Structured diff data
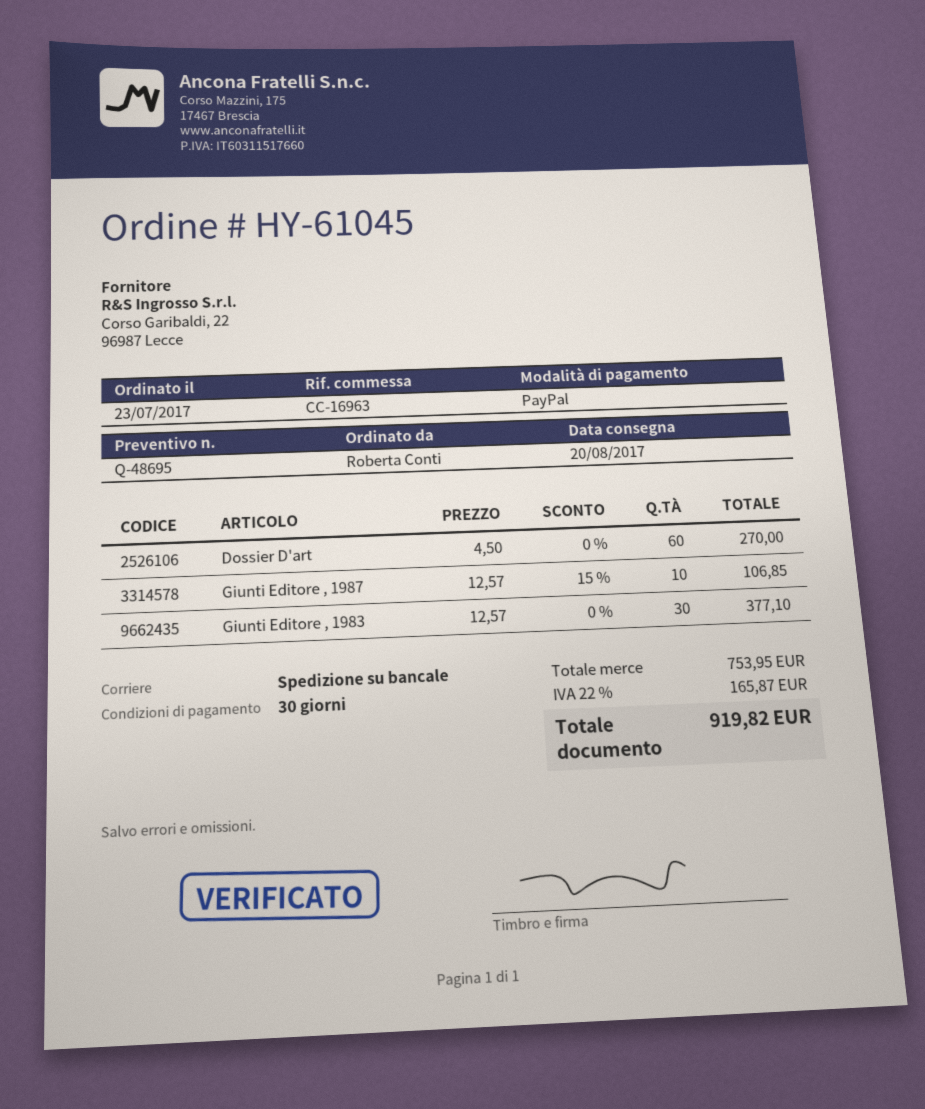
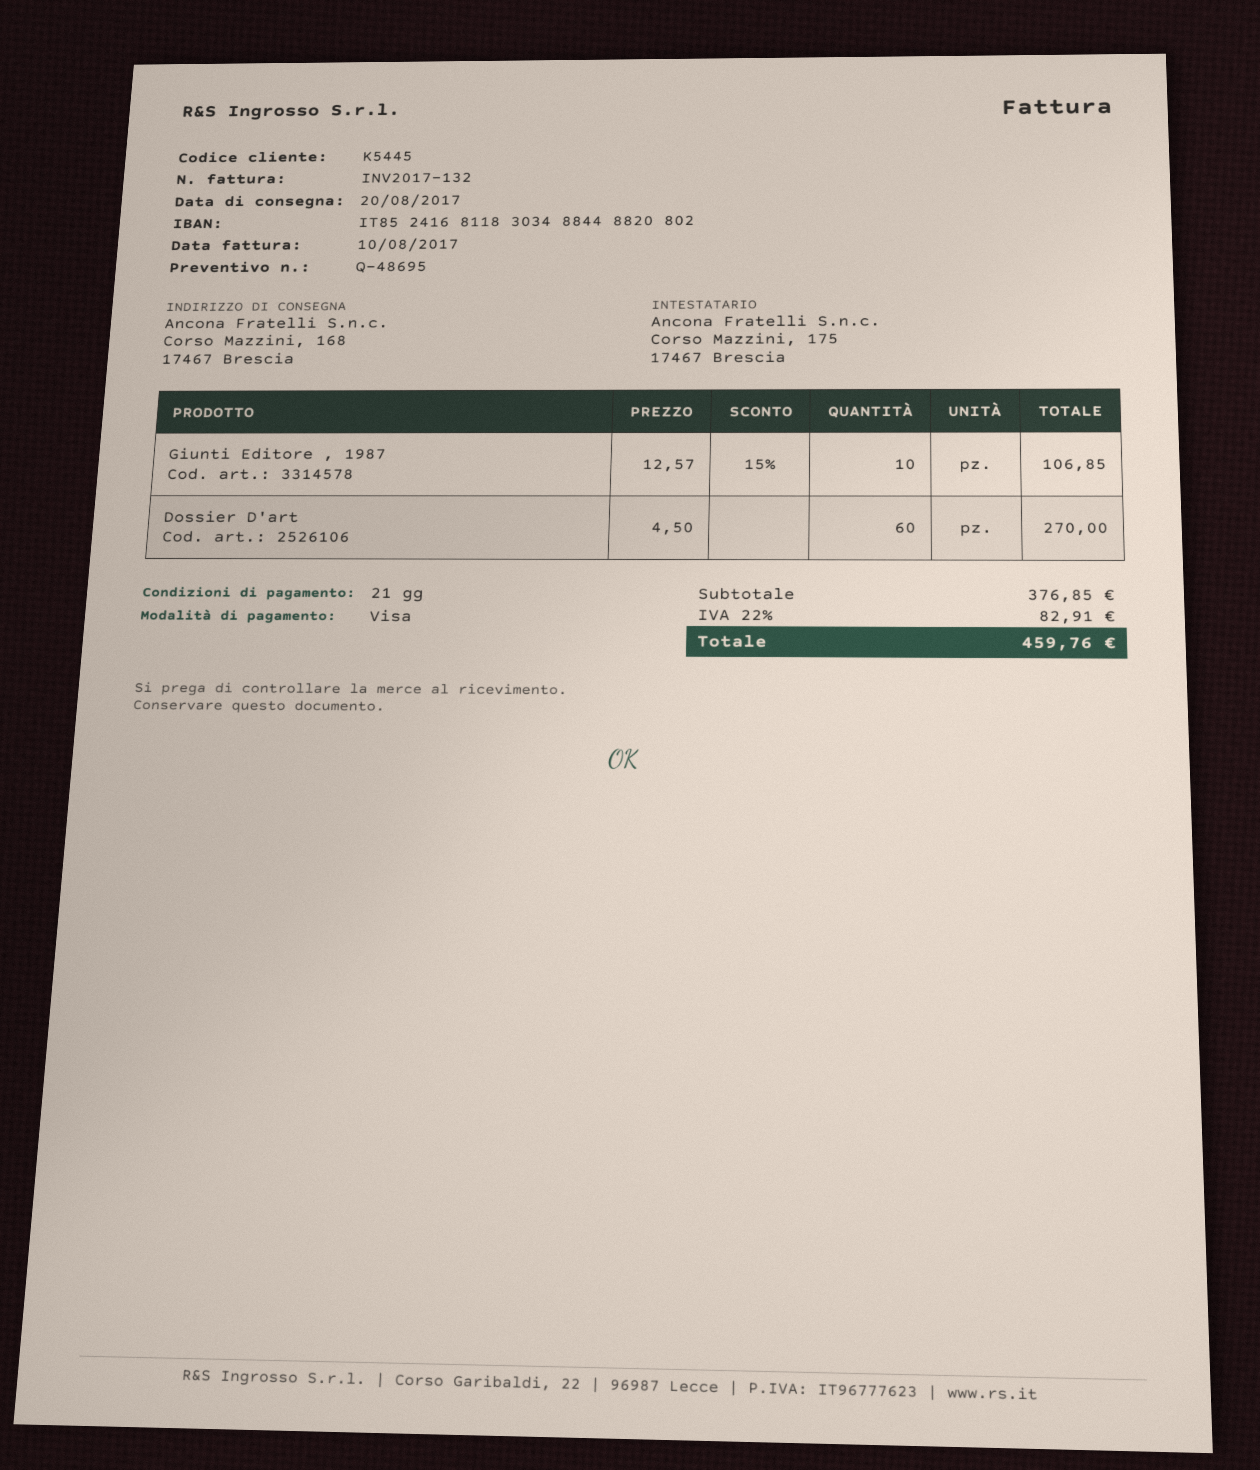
payment terms: 30 days -> 21 days
payment method: PayPal -> Visa
Giunti Editore , 1983: 30 x 12.57 = 377.10 -> none
subtotal: 753.95 -> 376.85
tax: 22% = 165.87 -> 22% = 82.91
total: 919.82 -> 459.76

◆ **Task brief**
Copy out every line of the data where the word "payment" occurs.

◆ **Task output**
payment terms: 30 days -> 21 days
payment method: PayPal -> Visa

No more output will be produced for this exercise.